THE PROBLEM: Pick out each line below containing "right".

(Front-end code edit data)
◇ ◇ ◇ ◇ ◇
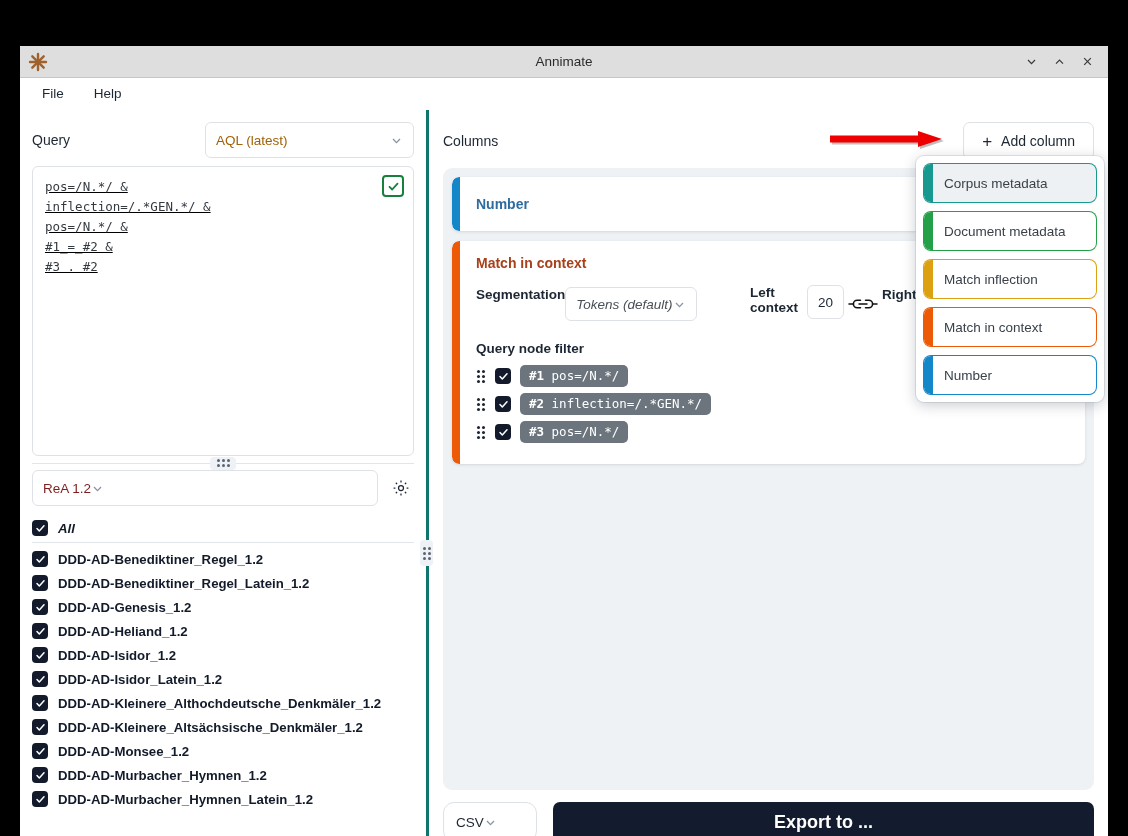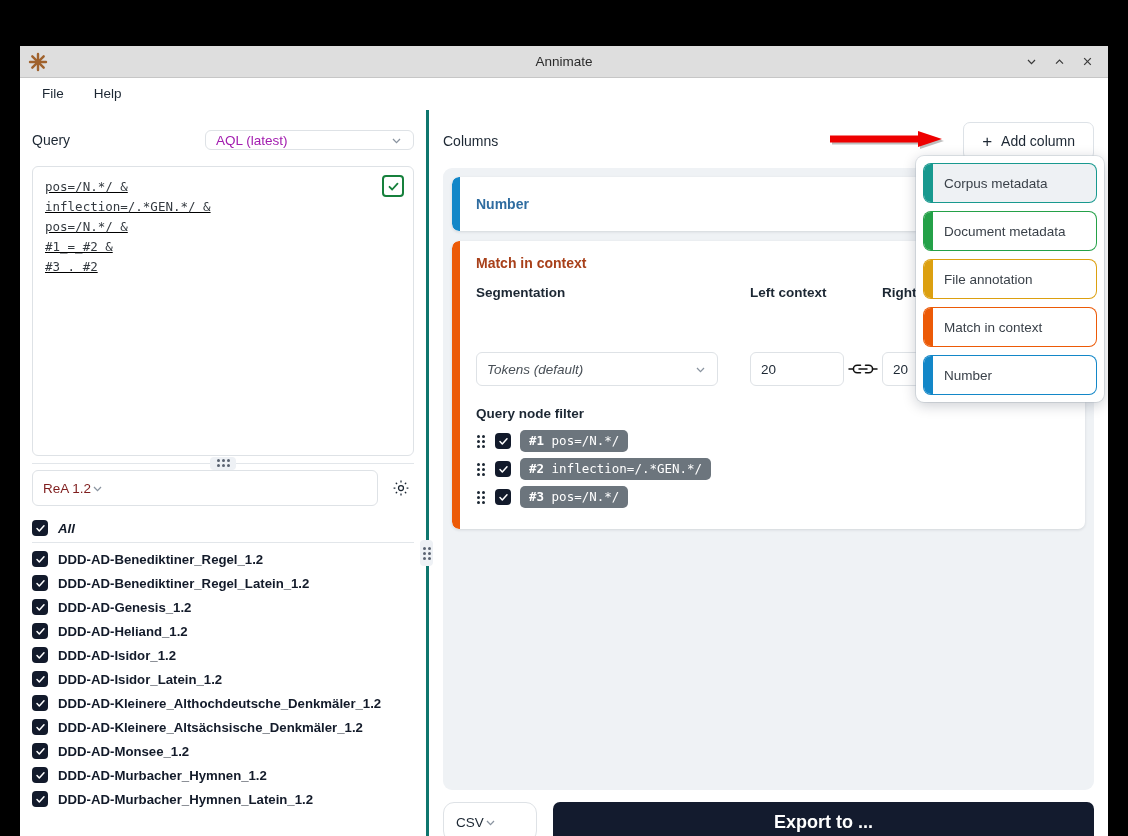--- a/index.html
+++ b/index.html
@@ -101,27 +101,27 @@
     gap: 8px; height: 36px;
     margin-bottom: 8px;
   }
   .query-label {
     font-size: 14px; color: #1c2733;
     font-weight: 400;
     width: 165px;
   }
   .select-box {
     flex: 1 1 auto;
-    height: 20px;
+    height: 36px;
     border: 1px solid #dee2e6;
     border-radius: 6px;
     background: #fff;
     display: flex; align-items: center;
     padding: 0 10px;
-    font-size: 13.5px; color: #a21caf;
+    font-size: 13.5px; color: #a16207;
     cursor: default;
   }
   .select-box .sel-val { flex: 1 1 auto; }
   .chev {
     color: #8a94a0; font-size: 11px;
     display: flex; align-items: center;
   }
   .query-box {
     flex: 1 1 auto;
     border: 1px solid #dee2e6;
@@ -312,21 +312,21 @@
   .field-label {
     font-size: 13.5px; color: #1c2733;
     font-weight: bold;
     margin-bottom: 6px;
   }
   .row-fields {
     display: flex; align-items: flex-end;
     gap: 0;
     margin-top: 14px;
   }
-  .fld { display: flex; flex-direction: column; gap: 46px; }
+  .fld { display: flex; flex-direction: row; }
   .fld.seg { width: 242px; margin-right: 32px; }
   .fld.ctx { width: 94px; }
   .inp {
     height: 34px;
     border: 1px solid #dee2e6;
     border-radius: 6px;
     background: #fff;
     display: flex; align-items: center;
     padding: 0 10px;
     font-size: 13.5px; color: #1c2733;
@@ -802,21 +802,21 @@
               <div class="dd-item hl" style="box-shadow: rgb(24, 153, 143) 0px 0px 0px 1px;">
                 <span class="dd-bar" style="background: rgb(24, 153, 143);"></span>
                 <span class="dd-label">Corpus metadata</span>
               </div>
               <div class="dd-item" style="box-shadow: rgb(36, 161, 72) 0px 0px 0px 1px;">
                 <span class="dd-bar" style="background: rgb(36, 161, 72);"></span>
                 <span class="dd-label">Document metadata</span>
               </div>
               <div class="dd-item" style="box-shadow: rgb(220, 160, 16) 0px 0px 0px 1px;">
                 <span class="dd-bar" style="background: rgb(220, 160, 16);"></span>
-                <span class="dd-label">File annotation</span>
+                <span class="dd-label">Match inflection</span>
               </div>
               <div class="dd-item" style="box-shadow: rgb(236, 90, 7) 0px 0px 0px 1px;">
                 <span class="dd-bar" style="background: rgb(236, 90, 7);"></span>
                 <span class="dd-label">Match in context</span>
               </div>
               <div class="dd-item" style="box-shadow: rgb(19, 135, 200) 0px 0px 0px 1px;">
                 <span class="dd-bar" style="background: rgb(19, 135, 200);"></span>
                 <span class="dd-label">Number</span>
               </div>
             </div>

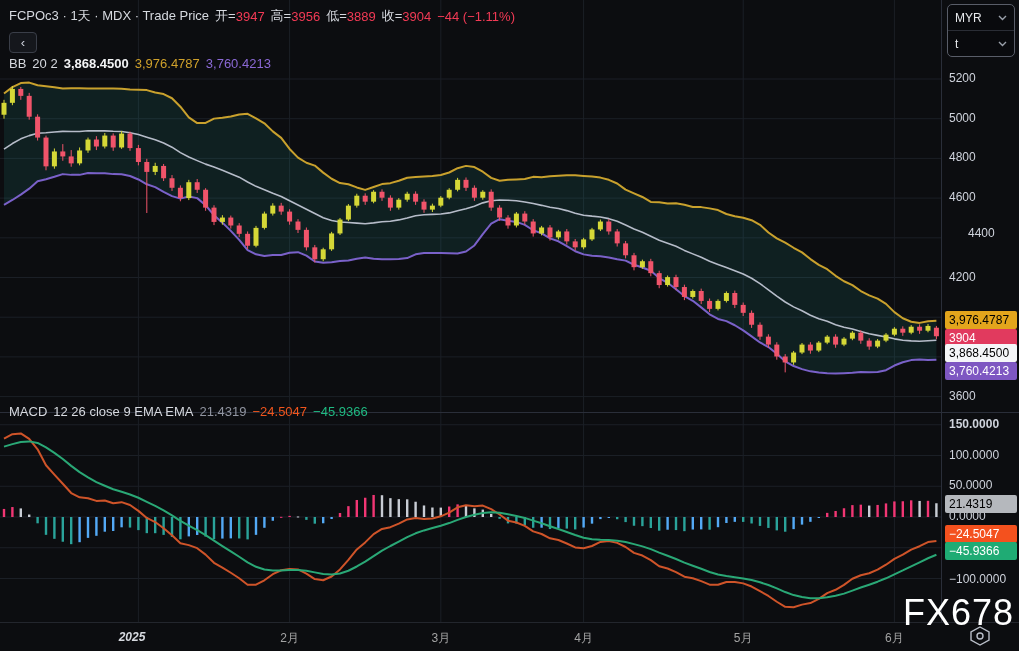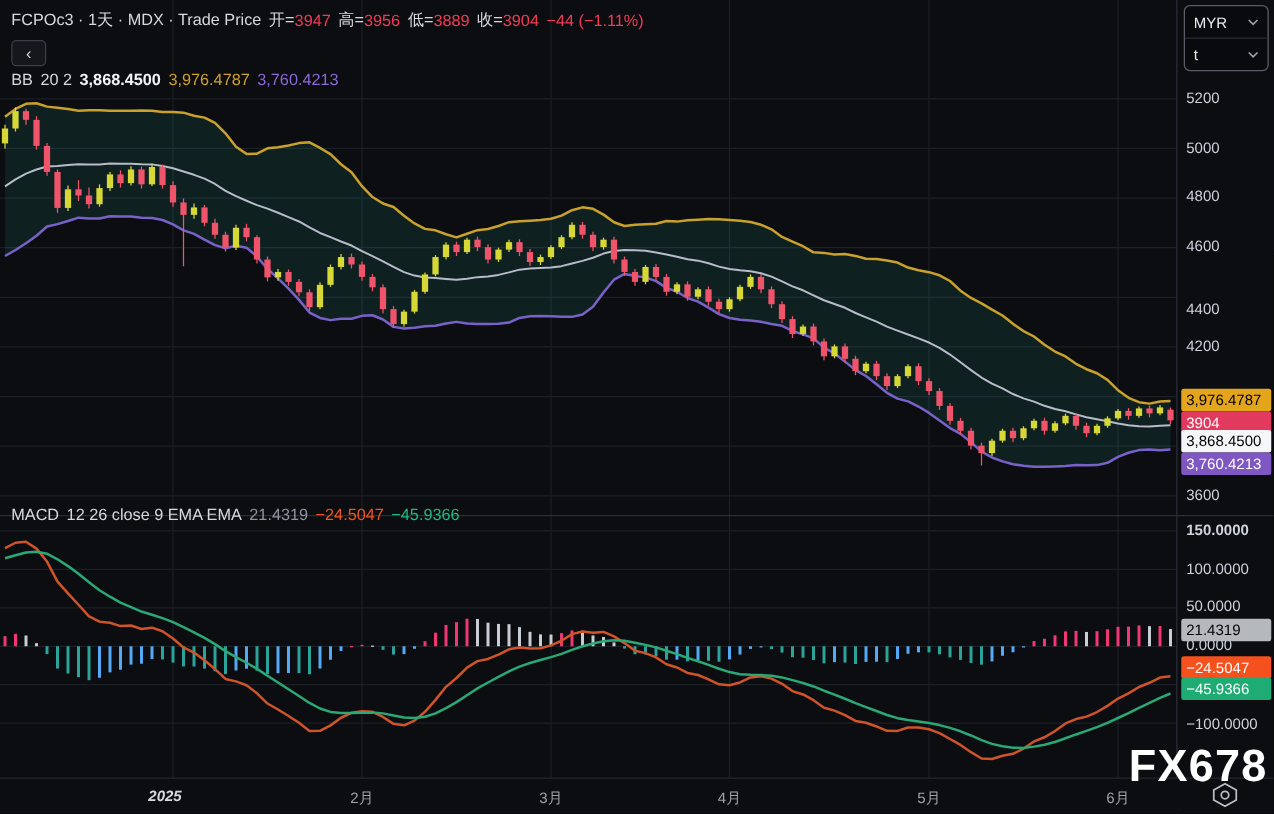--- a/index.html
+++ b/index.html
@@ -26,21 +26,21 @@
   .chev{display:flex;align-items:center;}
   #price-axis,#time-axis{position:absolute;z-index:4;}
   #price-axis{left:941px;top:0;width:78px;height:622px;}
   .tick{position:absolute;left:8px;font-size:12px;color:#cfd3dc;}
   .badge{position:absolute;left:4px;right:2px;font-size:12px;border-radius:2px;
     padding:2px 4px;text-align:left;}
   #time-axis{left:0;top:622px;width:1019px;height:29px;border-top:1px solid #23262d;background:#0c0d10;}
   .tlabel{position:absolute;top:7px;font-size:12px;color:#a3a3a3;transform:translateX(-50%);}
   .tlabel.year{font-weight:bold;color:#d6d9df;}
   .watermark{position:absolute;right:5px;top:592px;font-size:36px;color:#ffffff;letter-spacing:1px;
-    z-index:7;font-weight:700;}
+    z-index:7;font-weight:400;}
   .hex-icon{position:absolute;left:968px;top:626px;z-index:8;cursor:pointer;}
 </style>
 </head>
 <body>
 
 <div class="app">
   <svg id="chart-svg" width="1019" height="651">
       <defs>
         <clipPath id="clipPrice">
           <rect x="0" y="0" width="941" height="412"></rect>
@@ -476,21 +476,21 @@
           </svg>
       </span>
     </div>
   </div>
 
   <div id="price-axis">
       <div class="tick" style="top: 71px;">5200</div>
       <div class="tick" style="top: 110.7px;">5000</div>
       <div class="tick" style="top: 150.4px;">4800</div>
       <div class="tick" style="top: 190.1px;">4600</div>
-      <div class="tick" style="top: 240px;">4400</div>
+      <div class="tick" style="top: 226px; margin-left: 19px;">4400</div>
       <div class="tick" style="top: 269.5px;">4200</div>
       <div class="tick" style="top: 388.6px;">3600</div>
       <div class="tick" style="top: 416.75px; font-weight: bold;">150.0000</div>
       <div class="tick" style="top: 447.5px;">100.0000</div>
       <div class="tick" style="top: 478.25px;">50.0000</div>
       <div class="tick" style="top: 509px;">0.0000</div>
       <div class="tick" style="top: 572px;">−100.0000</div>
       <div class="badge" style="top: 311px; background: rgb(227, 165, 28); color: rgb(0, 0, 0);">3,976.4787</div>
       <div class="badge" style="top: 329px; background: rgb(225, 58, 94); color: rgb(255, 255, 255);">3904</div>
       <div class="badge" style="top: 344px; background: rgb(245, 246, 248); color: rgb(0, 0, 0);">3,868.4500</div>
◇ ◇ ◇ ◇ ◇
EXERCISE ANSWER:
   .fld.seg { width: 242px; margin-right: 32px; }
   .badge{position:absolute;left:4px;right:2px;font-size:12px;border-radius:2px;
   .watermark{position:absolute;right:5px;top:592px;font-size:36px;color:#ffffff;letter-spacing:1px;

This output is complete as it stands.